Webdataset (Liaon115M) + Torchlightning (pl.DataModule) with visualizing progressbar during training #346

HuangChiEn · 2024-03-19T09:56:38Z

This issue aims to end with the discussion that how to run the webdataset with torchlightning.

Several concepts should be clarified here :

If we use webdataset, it means the dataset is large-scale (if not, then why bother ?), so the multi-gpu support is definitely needed!!
Yes, dataset length is impotent. No one! yes, no one want to train on a dataset without knowing the step per epoch in large-scale dataset!!. So, dataset length (num of data sample in dataset) is definitely needed!!
It's weird that torch IterableDataset doesn't support too much in multi-gpu manner.
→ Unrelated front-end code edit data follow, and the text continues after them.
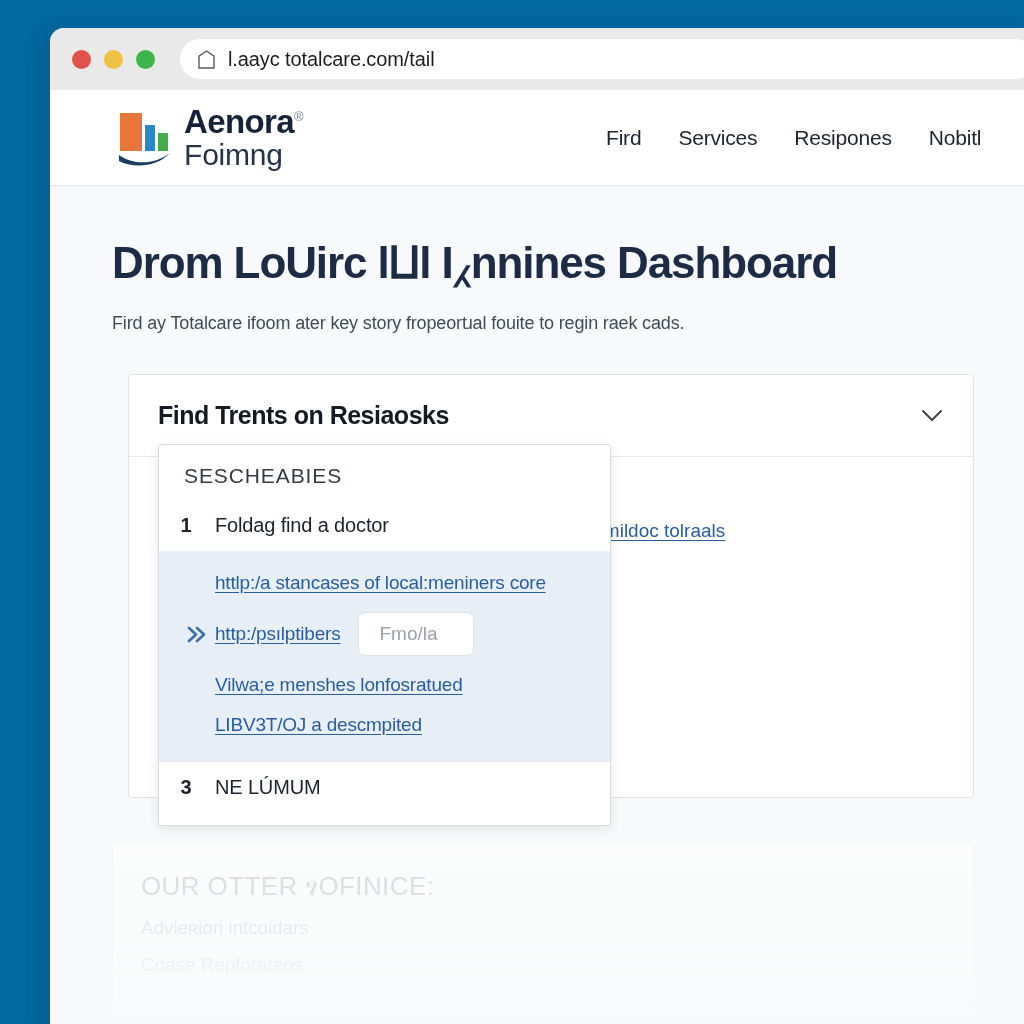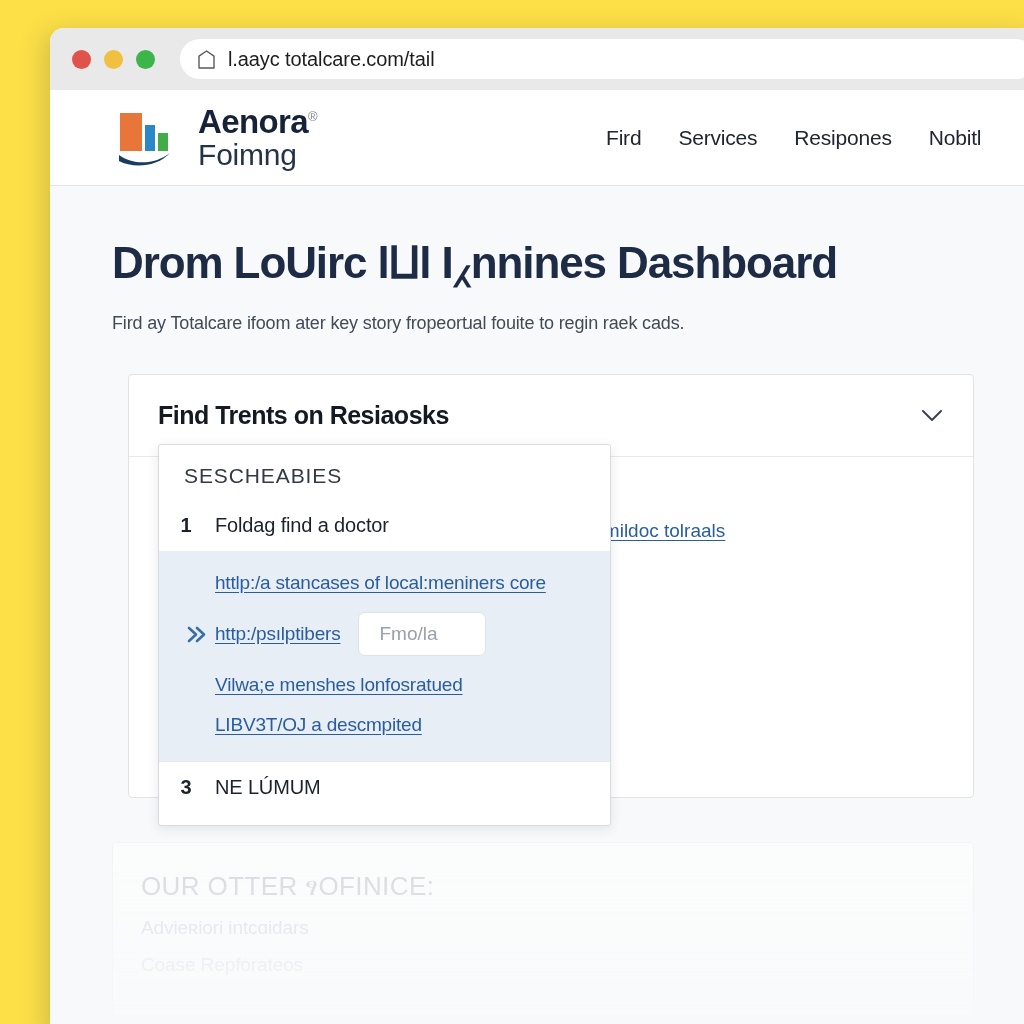--- a/index.html
+++ b/index.html
@@ -15,21 +15,21 @@
     background: #ffffff;
     font-family: "Liberation Sans", sans-serif;
     -webkit-font-smoothing: antialiased;
   }
 
   
   #page {
     position: relative;
     width: 1024px;
     height: 1024px;
-    background: #fde047;
+    background: #0369a1;
   }
 
   
   #browser-window {
     position: absolute;
     left: 50px;
     top: 28px;
     width: 986px;
     height: 1010px;
     background: #ffffff;
@@ -103,21 +103,20 @@
     border-bottom: 1px solid #e2e4e7;
     display: flex;
     align-items: center;
     padding: 0 0 0 68px;
     position: relative;
   }
 
   #brand {
     display: flex;
     align-items: center;
-    gap: 14px;
   }
 
   .logo-mark {
     width: 66px;
     height: 60px;
     flex: 0 0 auto;
   }
 
   .brand-text {
     display: flex;
@@ -297,21 +296,21 @@
     font-size: 19px;
     color: #2a5d9f;
     text-decoration: underline;
     text-underline-offset: 3px;
     letter-spacing: -0.2px;
     white-space: nowrap;
   }
 
   #inline-input {
     margin-left: 18px;
-    width: 128px;
+    width: 116px;
     height: 44px;
     background: #ffffff;
     border: 1px solid #dfe3e7;
     border-radius: 7px;
     font-size: 19px;
     color: #9aa1a9;
     padding: 0 0 0 20px;
     font-family: "Liberation Sans", sans-serif;
     outline: none;
   }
Because the reason we use IterableDataset just exactly that we're working with the large-scale dataset and Multi-gpu is necessary for large-scale training.

ok, if dataset length is impotent, then how can I get it ?

while, we wrote a parallel script for scanning the large-scale dataset, and record the image for each tar-file and store in a json file with dict manner : {'/data/laion115m/00000.tar':1147, '/data/laion115m/00001.tar':..., /data/laion115m/11164.tar' : 551}.

After some murmur, let's begin 👍

First step, use Webdataset with toy usage only (for-loop with single stream iteration)

# feed dummy pipe `wds.split_by_worker`, which is the default of workersplit, thus it'll not affect the results
dataset = wds.WebDataset(url, nodesplitter=wds.split_by_worker).shuffle(1000).decode('pilrgb', handler=wds.warn_and_continue).to_tuple("jpg", "txt", handler=wds.warn_and_continue).map(trfs)

# toy usage : 
for batch_id, sample in enumerate(dataset):
      print('ok, good! we can get the sample')

Wrap webdataset in torch IterableDataset (aims to do nodesplit)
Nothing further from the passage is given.